À partir du sevrage, les génisses ont accès à l’extérieur l’été. Elles logent dans une autre étable, située à proximité de la ferme de Mathieu Larocque, l’aîné de la famille, établi sur une terre voisine. À l’âge de 8 mois, on les rapatrie à la ferme, où elles seront saillies à 12 mois. L’âge moyen au vêlage est de 23,4 mois. « On veut qu’elles donnent rapidement le plus de lait possible », explique Alexandre. Joanie ajoute : « C’est assez jeune, on ne veut pas aller plus bas. Il faut qu’elles soient assez grosses, sinon ça peut amener des problèmes. »
L’alimentation – à base d’ensilage de foin mélangé (graminées et légumineuses), d’ensilage de maïs et de foin sec de haute qualité, tous stables et appétents – est aussi au cœur de la gestion de leur troupeau de 150 bêtes, dont 75 sont en lactation. La production de plus de 10 000 kg et une classification moyenne de 85,6 points témoignent de la justesse de leurs décisions d’affaires.
Endettement, optimisation, rentabilité
L’étable à stabulation entravée, bâtie en 1964 et agrandie à deux reprises (en 1996 et en 2012), est très fonctionnelle. « On investit dans ce qui est rentable, signale Alexandre : la ventilation, le bien-être, le confort. On est bien avec nos vieux tracteurs... »
Cela dit, les Larocque ne boudent pas la technologie. En 2018, ils se sont dotés de 12 nouvelles trayeuses sur rail et d’un lactoduc à haut débit. Ils utilisent un système d’autoration, et un robot repousse les aliments vers les vaches. L’entreprise pourra investir lorsqu’il sera nécessaire de grossir. Et il le faudra à moyen terme, croient Alexandre et Joanie.

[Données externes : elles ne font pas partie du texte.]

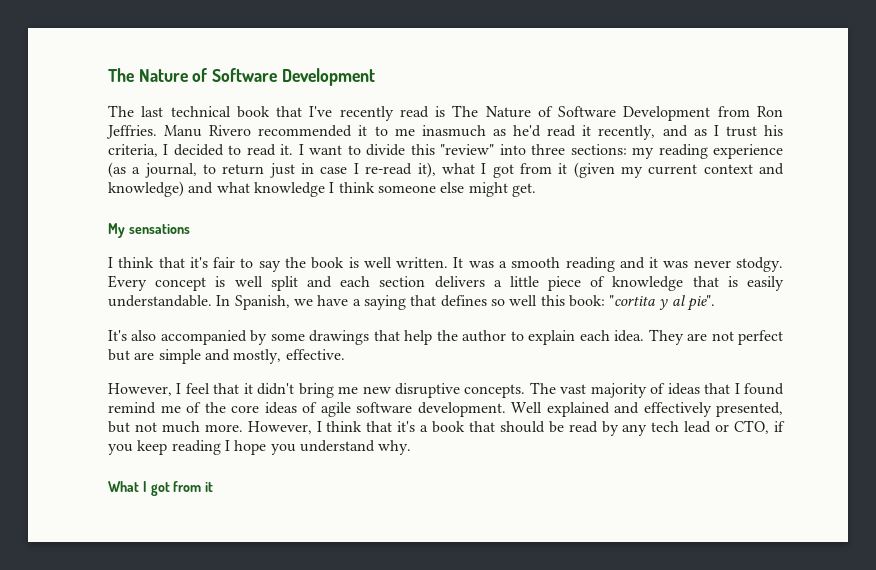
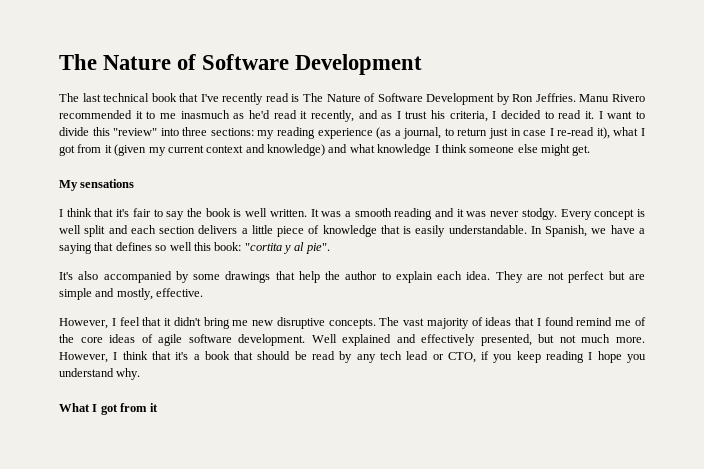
[717,106,750,117] from -> [496,93,510,105] by

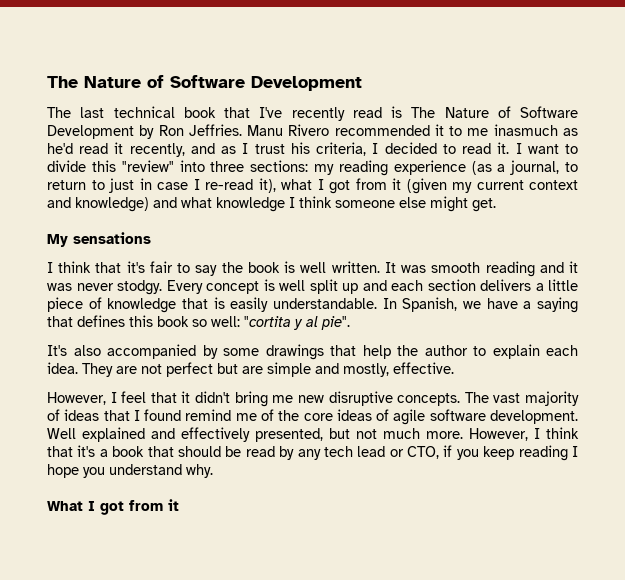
(488, 132) none -> [91,180,105,190] to
[344,211,351,217] a -> (427, 269) none
(106, 231) none -> [342,283,358,294] up
[155,242,242,251] so well this book: -> [129,315,240,327] this book so well:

S’ils savourent les victoires lorsqu’elles passent, ils ne courent pas maladivement après les records de production. « On prend une bière pour célébrer, dit Alexandre. Et quand on se couche, on dort. » Belle philosophie de vie!

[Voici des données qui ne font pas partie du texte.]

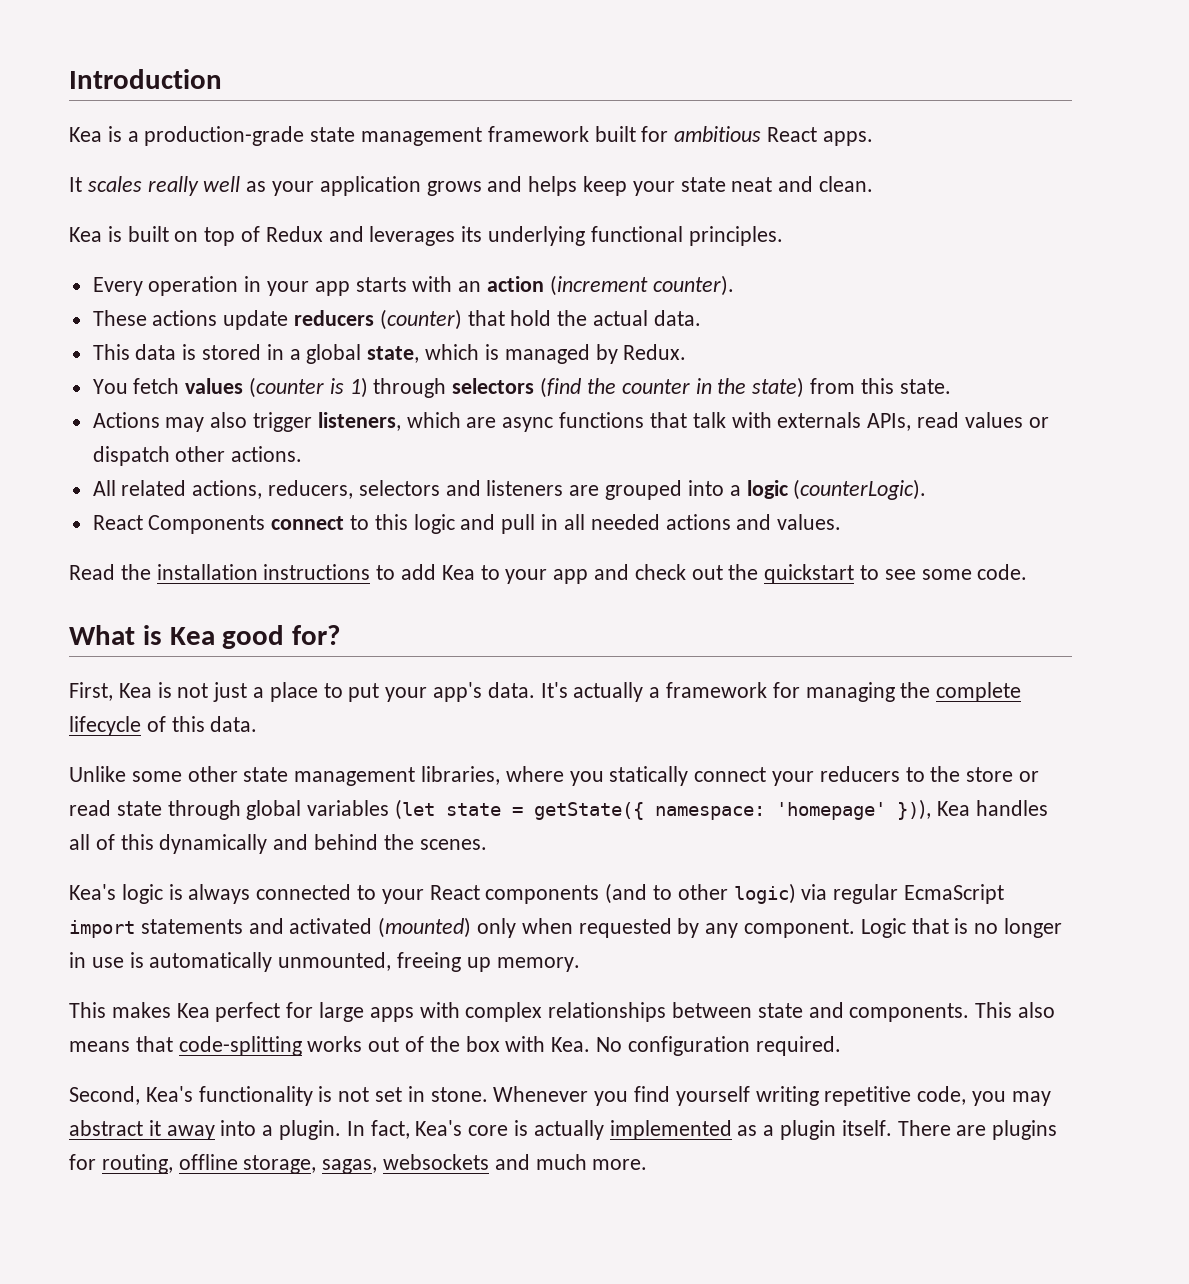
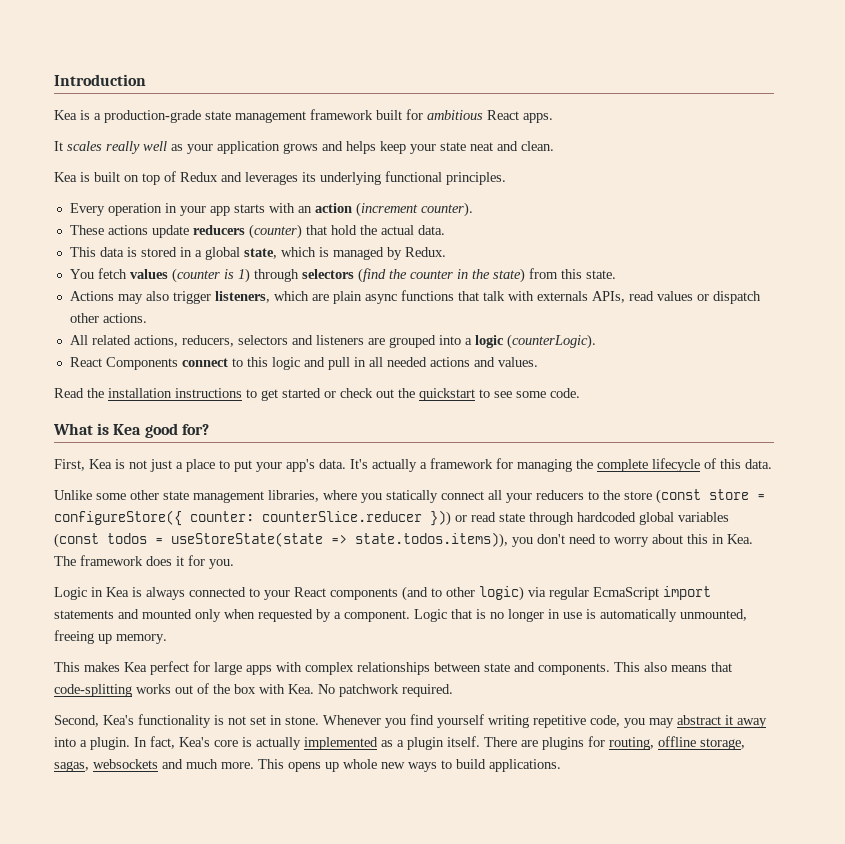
(497, 422) none -> [332,291,362,304] plain
[401,564,630,584] add Kea to your app and -> [261,388,336,401] get started or
(767, 774) none -> [488,490,502,500] all
(1014, 774) none -> [656,489,765,504] [54,510,451,526] (const store = configureStore({ counter: counterSlice.reducer }))
(241, 810) none -> [577,512,636,522] hardcoded
[395,799,1048,820] [69,834,487,854] [69,884,163,904] (let state = getState({ namespace: 'homepage' })), Kea handles all of this dynamically and behind the scenes. // Kea's logic -> [54,532,753,548] [54,555,234,569] [54,587,129,600] (const todos = useStoreState(state => state.todos.items)), you don't need to worry about this in Kea. The framework does it for you. // Logic in Kea
[289,917,472,938] activated (mounted) -> [142,609,192,619] mounted
[705,923,739,938] any -> [334,612,341,619] a
[627,1036,750,1056] configuration -> [339,684,399,697] patchwork
(648, 1164) none -> [258,759,561,772] This opens up whole new ways to build applications.

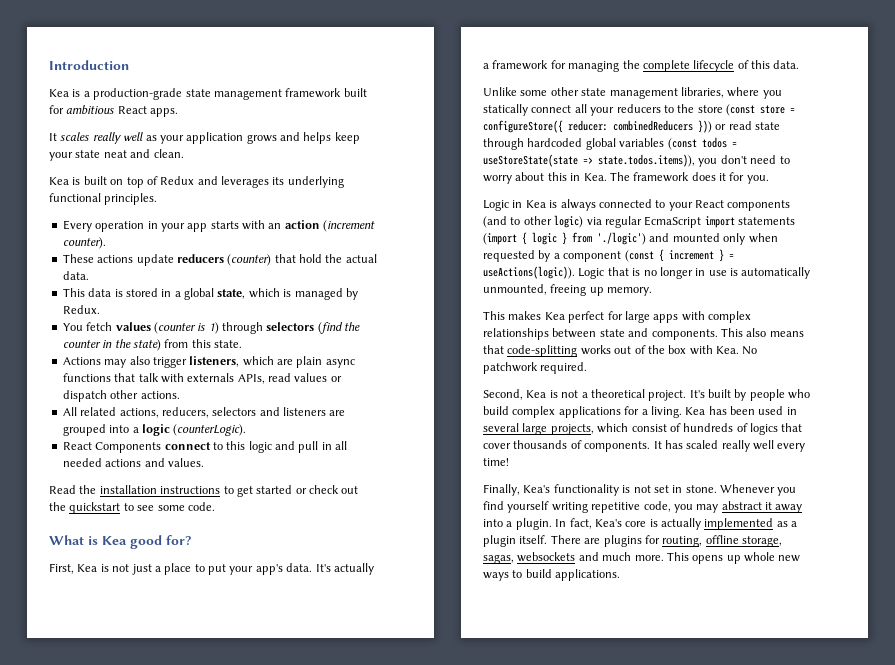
[190,511,422,522] counter: counterSlice.reducer -> [568,120,693,131] reducer: combinedReducers
(114, 614) none -> [483,232,646,245] (import { logic } from './logic')
[344,610,410,622] component. -> [563,249,734,262] [483,266,575,279] component (const { increment } = useActions(logic)).
(99, 721) none -> [526,389,811,401] [483,406,797,418] [483,423,803,435] [483,440,806,452] [483,458,509,466] [483,484,520,496] Kea is not a theoretical project. It's built by people who build complex applications for a living. Kea has been used in several large projects, which consist of hundreds of logics that cover thousands of components. It has scaled really well every time! // Finally,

Gestion des tâches, du temps et du stress
Joanie se charge de l’alimentation et des champs. Alexandre garde un œil attentif sur la génétique et, depuis le printemps dernier, effectue toutes les inséminations. Il s’occupe également de la gestion de troupeau. Claude leur prête main-forte. Andrée effectue la comptabilité de l’entreprise et de celle de son fils Mathieu, en plus de travailler à l’extérieur. La deuxième fille du couple, Émilie, a choisi un autre parcours professionnel.
On décroche comment? Chacun a droit à une journée de congé par semaine. « Congé de train », précise Joanie. S’il y a urgence, tous répondent présents. Les décisions se prennent au jour le jour, à la tâche, de façon informelle. Les processus sont bien rodés. Pour décompresser, Alexandre joue au soccer, au hockey de terrain (deck hockey) et au hockey sur glace. Joanie a aussi beaucoup pratiqué le soccer. Aujourd’hui, avec ses deux jeunes enfants de sept et cinq ans, elle tient le rôle de soccer mom.
La suite des choses?
Après de tels résultats au chapitre de l’IPT, on vise quoi? « De plus belles vaches, qui vieillissent longtemps, et plus de lait. On continue », conclut Alexandre.